The Practices of Solidarity
Embedded in Keenan’s style are other important features of his way of doing theological ethics, in which we see its performativity at work. These include his collaborative spirit, his global-orientation and his allyship. Each is anchored in the central role that connection, empathy, and solidarity play in his work, and each is fundamental to the impact that his practice as well as his writing has had on the field. His collaborators include former student Joseph J. Kotva, Jr. with whom he edited one of the first moral theological collections to analyse the crisis of ethics in the Church—the 1999 work Practice What You Preach: Virtues, Ethics and Power in the Lives of Pastoral Ministers and Their Congregations. 59 He has also collaborated on this theme with Jean Bartunek and Mary Ann Hinsdale, 60 and recently with Daniel J. Fleming and Hans Zollner. 61 Moreover, in addition to uncompromising and clear-sighted moral critiques of the theological, cultural and institutional dimensions of Catholicism that facilitated and enabled this abuse, advanced through his academic work, Keenan has also been a fearless voice in ecclesial and US national politics, insisting on accountability and reform.
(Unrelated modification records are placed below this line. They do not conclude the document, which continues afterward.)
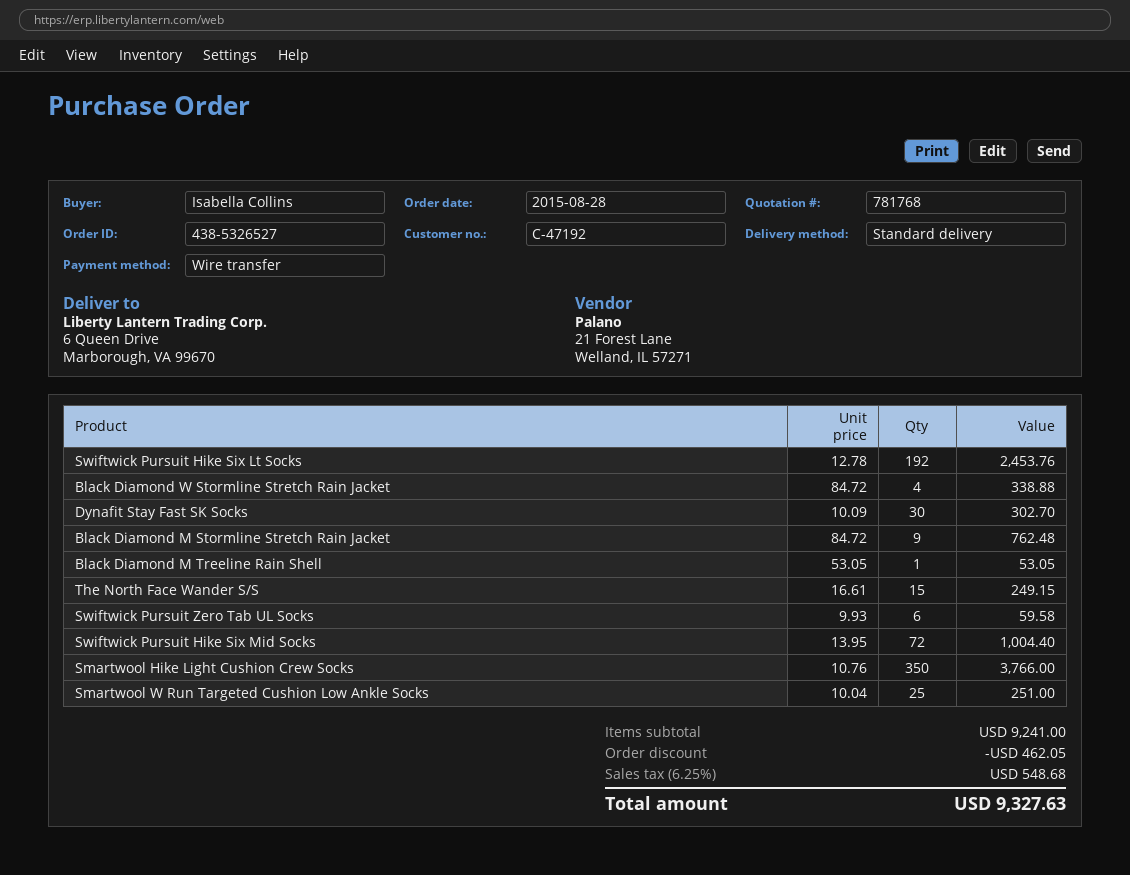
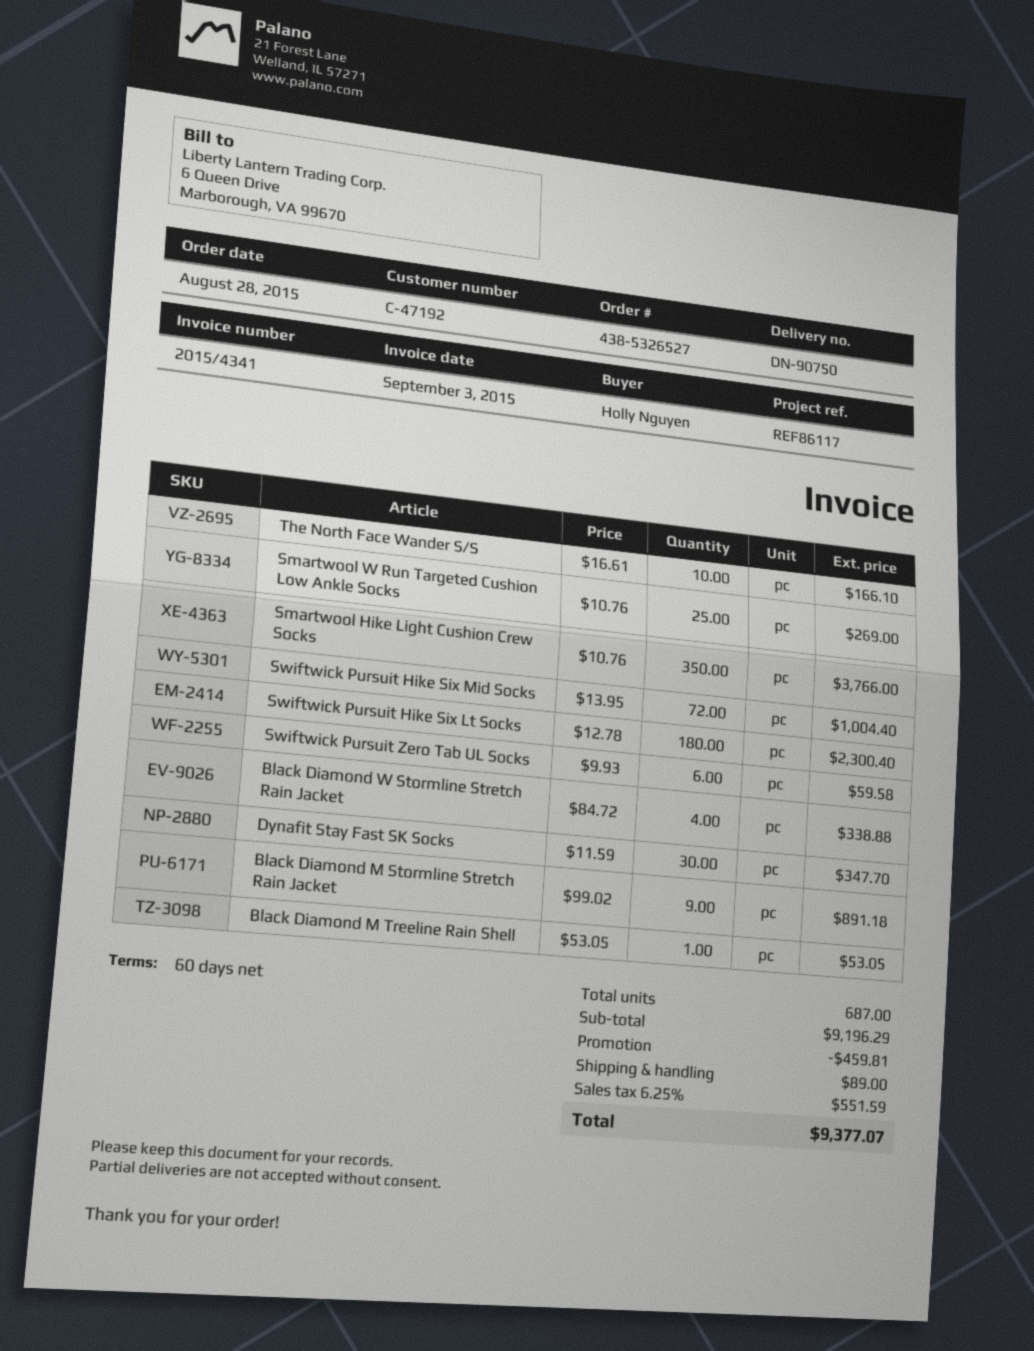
ordered by: Isabella Collins -> Holly Nguyen
Swiftwick Pursuit Hike Six Lt Socks: 192 x 12.78 = 2453.76 -> 180 x 12.78 = 2300.40
Dynafit Stay Fast SK Socks: 30 x 10.09 = 302.70 -> 30 x 11.59 = 347.70
Black Diamond M Stormline Stretch Rain Jacket: 9 x 84.72 = 762.48 -> 9 x 99.02 = 891.18
The North Face Wander S/S: 15 x 16.61 = 249.15 -> 10 x 16.61 = 166.10
Smartwool W Run Targeted Cushion Low Ankle Socks: 25 x 10.04 = 251.00 -> 25 x 10.76 = 269.00
subtotal: 9241.00 -> 9196.29
discount: 462.05 -> 459.81
shipping: none -> 89.00
tax: 6.25% = 548.68 -> 6.25% = 551.59
total: 9327.63 -> 9377.07

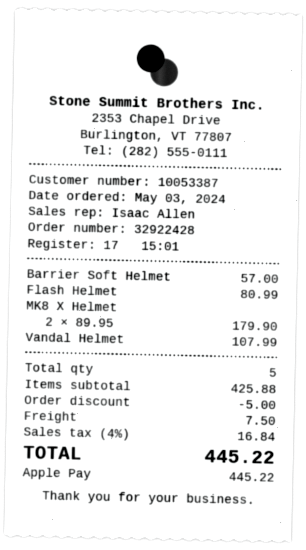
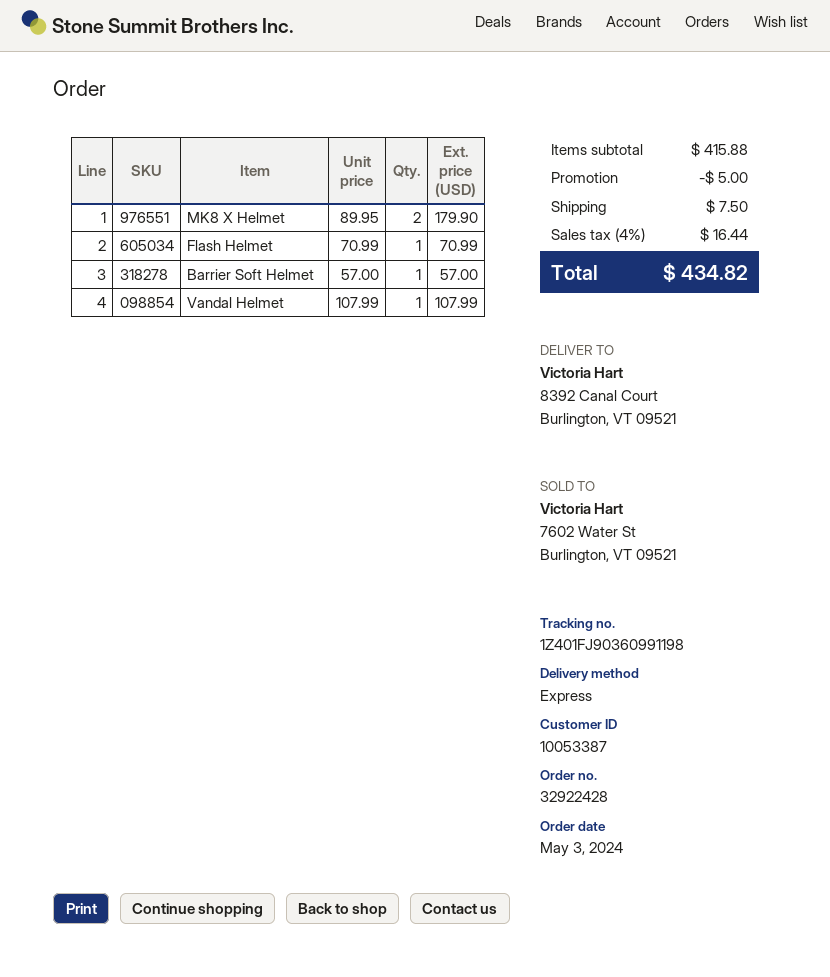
Flash Helmet: 1 x 80.99 = 80.99 -> 1 x 70.99 = 70.99
subtotal: 425.88 -> 415.88
tax: 4% = 16.84 -> 4% = 16.44
total: 445.22 -> 434.82

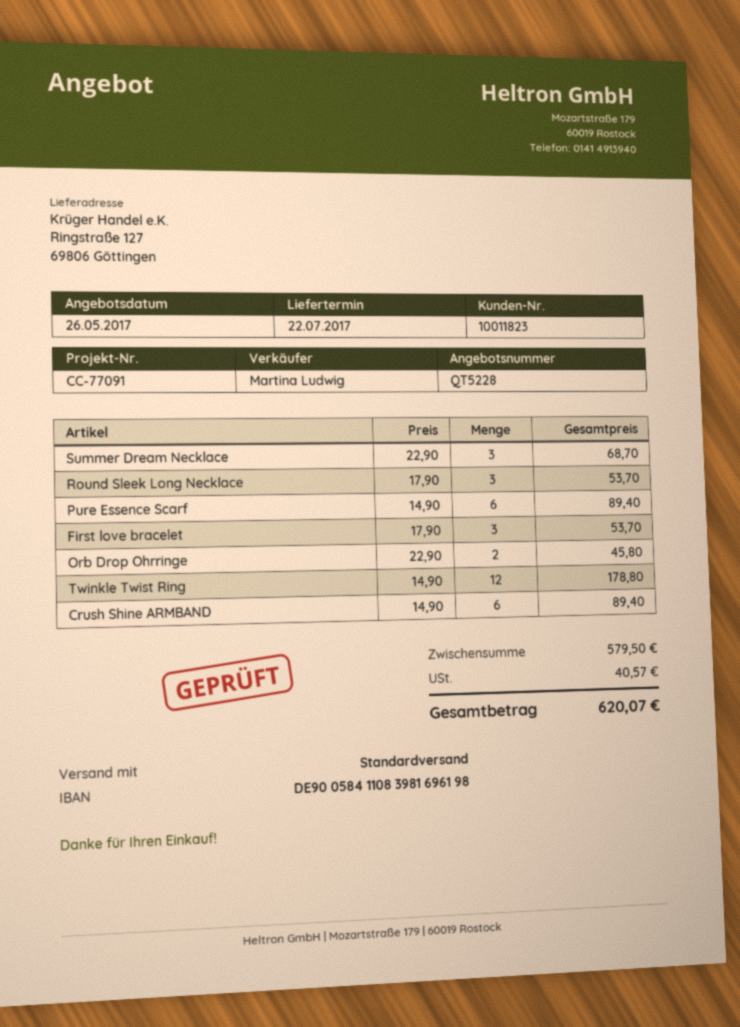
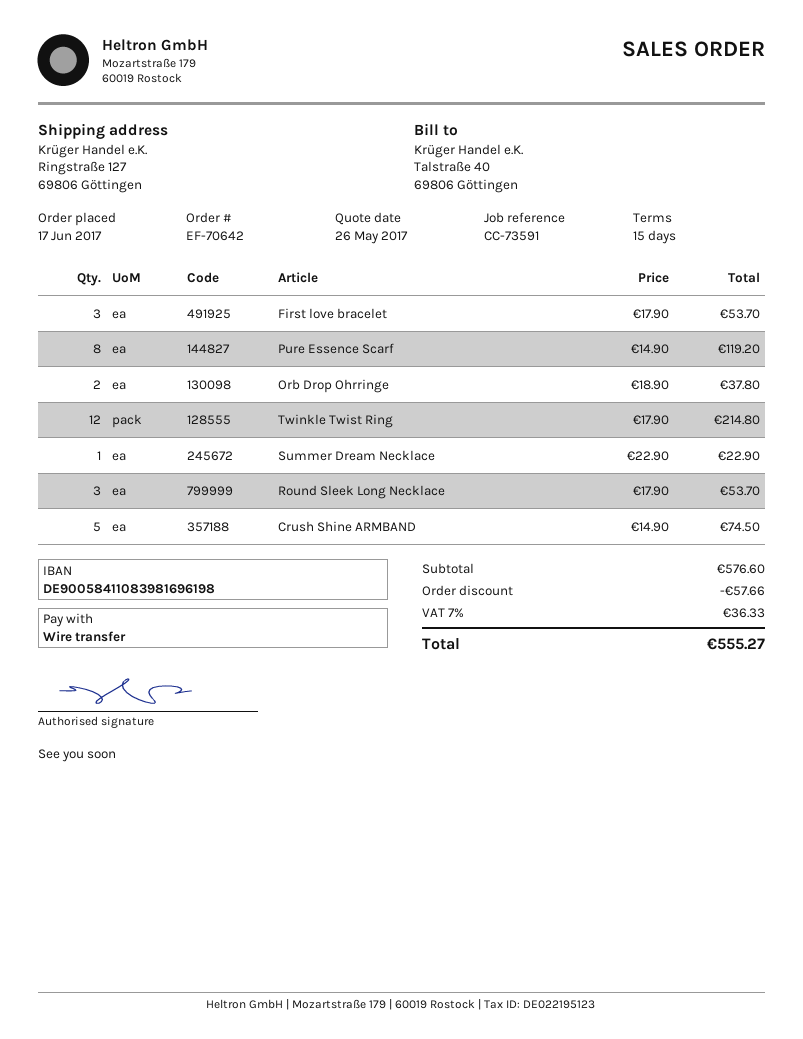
reference: CC-77091 -> CC-73591
Summer Dream Necklace: 3 x 22.90 = 68.70 -> 1 x 22.90 = 22.90
Pure Essence Scarf: 6 x 14.90 = 89.40 -> 8 x 14.90 = 119.20
Orb Drop Ohrringe: 2 x 22.90 = 45.80 -> 2 x 18.90 = 37.80
Twinkle Twist Ring: 12 x 14.90 = 178.80 -> 12 x 17.90 = 214.80
Crush Shine ARMBAND: 6 x 14.90 = 89.40 -> 5 x 14.90 = 74.50
subtotal: 579.50 -> 576.60
discount: none -> 57.66
tax: 40.57 -> 36.33
total: 620.07 -> 555.27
There have also been collaborations with Grant Gallicho on Amoris Laetitia; 62 Antonio Autiero on vulnerability, domination and the fatherhood of God; 63 Matthew Gaudet on contingent faculty, 64 and Mark McGreevy on street homelessness; 65 as well as collaborations with his colleagues Lisa Sowle Cahill, Kristin Heyer, Andrea Vicini, and Ken Himes. With this consistent commitment to collaboration over his entire career, Keenan challenges the individualism and isolationism that is emblematic of our scholarly formation, professional lifestyle and institutional structures, 66 and through these collaborations enacts, or performs an academic practice based in solidarity.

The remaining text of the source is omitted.